Others like Henry Schienebeck, executive director of the Great Lakes Timber Professional Association, disagree with the notion that the White House should dictate forest management policies.

Fourmile project
Blue marks on trees show areas of the Fourmile project that will be logged. Photo courtesy of Andy Olsen

“We believe the Forest Service people do a very good job of implementing their forest management plans,” Schienebeck said. “And we think they use the best scientific data available to make those decisions, and it has nothing to do with who’s in the White House.”

However, environmental groups argue the project ignored the most recent reports on climate science, relying on a study by a United Nations panel of climate scientists from 2007. In its response to comments on the project, the Forest Service said it disagreed that the agency is required to address the effects of individual projects on climate change. The agency cited an executive order from the Trump administration.

Even so, Schienebeck argued that younger trees can store carbon more rapidly than older trees because they need more energy to grow. A 2016 study found younger trees absorb carbon from the air at a faster rate than older trees.

Former agency leader says it should reverse loss of older trees

Former U.S. Forest Service Chief Mike Dombeck, who served under the Clinton administration and hails from Wisconsin, said the agency has to balance economic, ecological and cultural uses of the nation’s forests. He added the definition of what trees are considered mature or old-growth varies greatly depending on the species and parts of the country.

“But, here’s the bottom line that we’re dealing with, is we’re continuing to lose old growth nationwide, and we’re continuing to lose old growth and mature forest lands in this state as well,” Dombeck said.

Among species that thrive in old growth forests is the weasel-like American marten, which is a state-endangered mammal.

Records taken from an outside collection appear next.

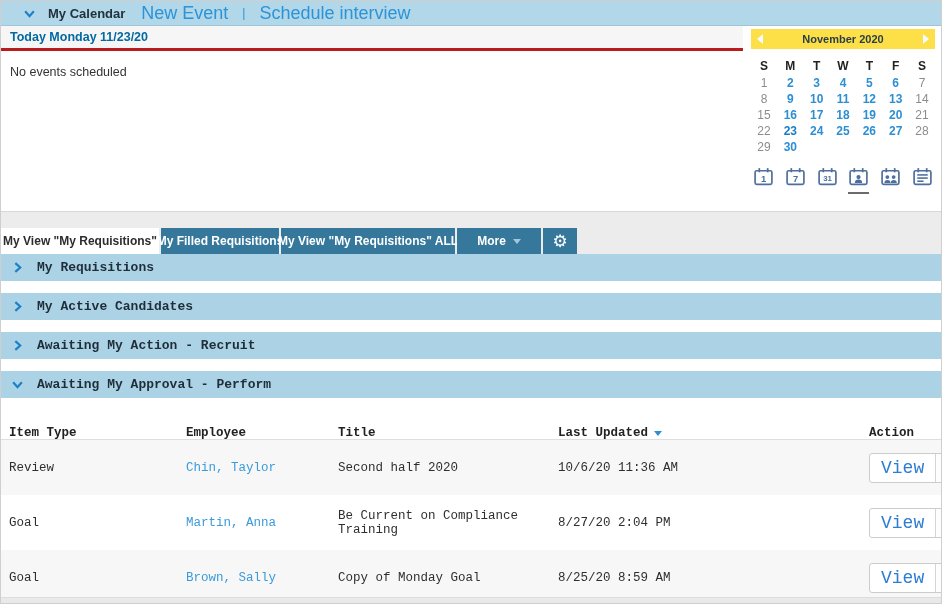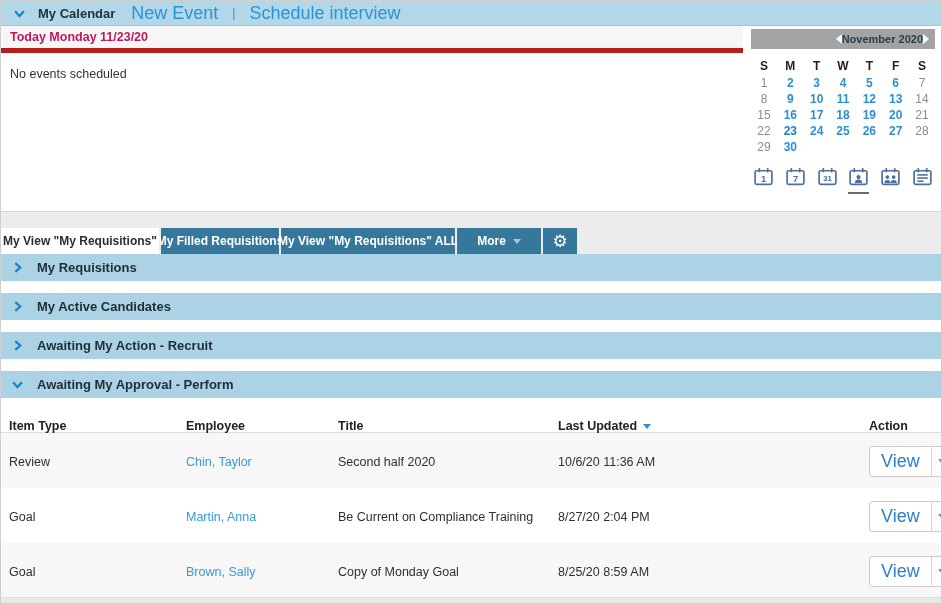"My Calendar" .cal-header { padding: 0 12px -> 0 22px }
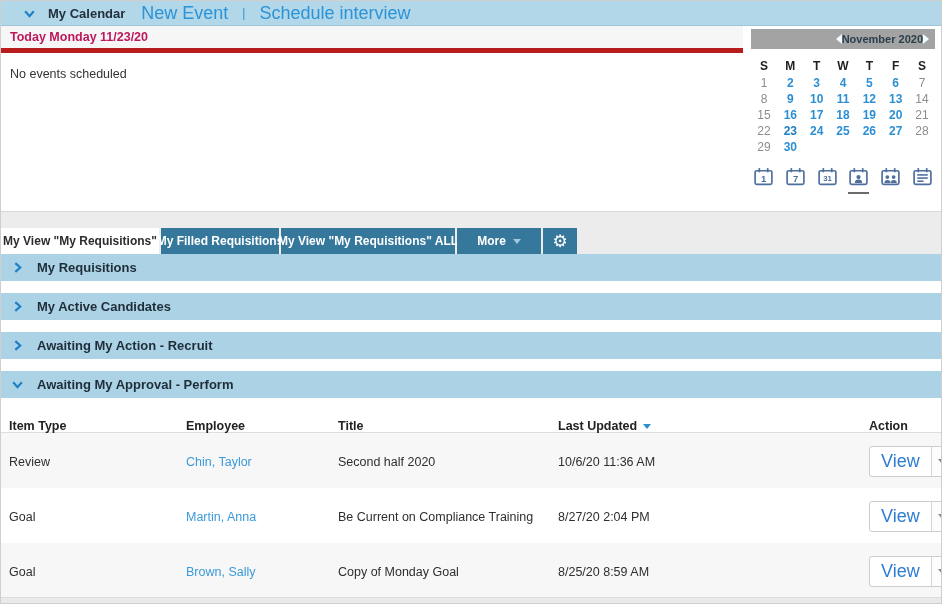"Today Monday 11/23/20" .today-row { border-bottom: 5px solid #b91c1c -> 3px solid #b91c1c; color: #be185d -> #0369a1 }
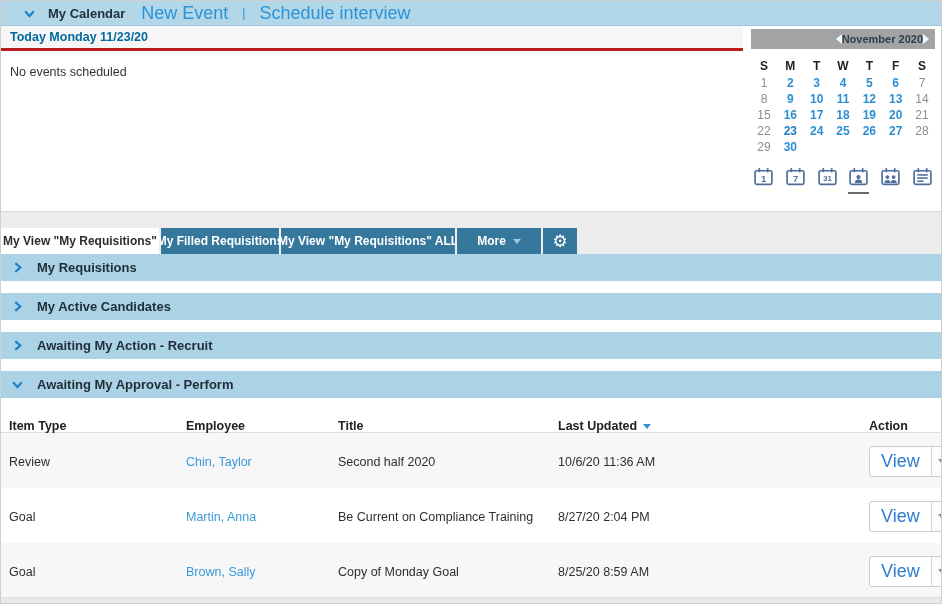"November 2020" .mc-month-bar { background: #a3a3a3 -> #fde047; justify-content: flex-end -> space-between }
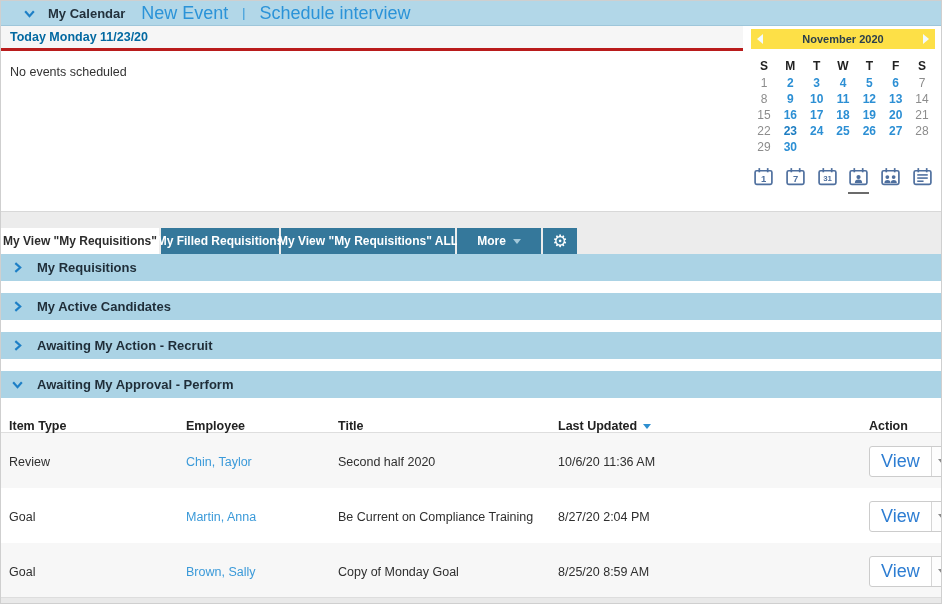"My Requisitions" .content { font-family: none -> Liberation Mono, monospace }
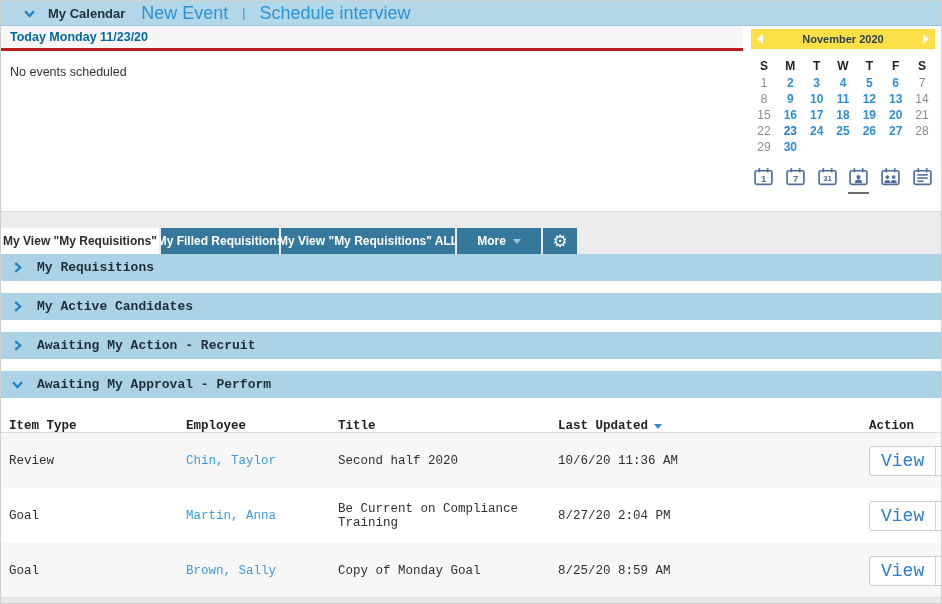"Awaiting My Approval - Perform" div.section-header { margin-bottom: 8px -> 15px }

In its petition, groups say the Fourmile project area intersects with a Marten Protection Area designated by the Wisconsin Department of Natural Resources. An environmental assessment by the Forest Service said 19 percent of suitable habitat for the species would be lost within the project area during logging, but groups argue more than 41 percent of suitable habitat would be logged.

Intertribal agency says groups’ claims are worth investigating

Jon Gilbert is director of biological services for the Great Lakes Indian Fish and Wildlife Commission, an intertribal natural resource agency. The commission previously called for a halt to the project until the Biden administration finished its inventory of old-growth forests. That inventory, released earlier this year, found federal lands contain more than 112 million acres of mature and old-growth forests.

Gilbert said he doesn’t believe the agency should stop all timber harvests to protect martens, but he thinks the groups’ claims are worth investigating.

“I agree that there are questions about the effects of timber harvests on American marten, so we should look at that,” Gilbert said. “I also agree that there’s questions about the effects of vegetation management on carbon storage and carbon sequestration rates.”

Gilbert said he thinks there’s a way to adjust timber cuts in the forest to address concerns for marten, or Waabezheshi in Ojibwe, a tribal clan animal. He said that includes leaving more trees on the landscape that will lead to bigger trees, as well as creating more dead and downed woody material that martens prefer in the forest.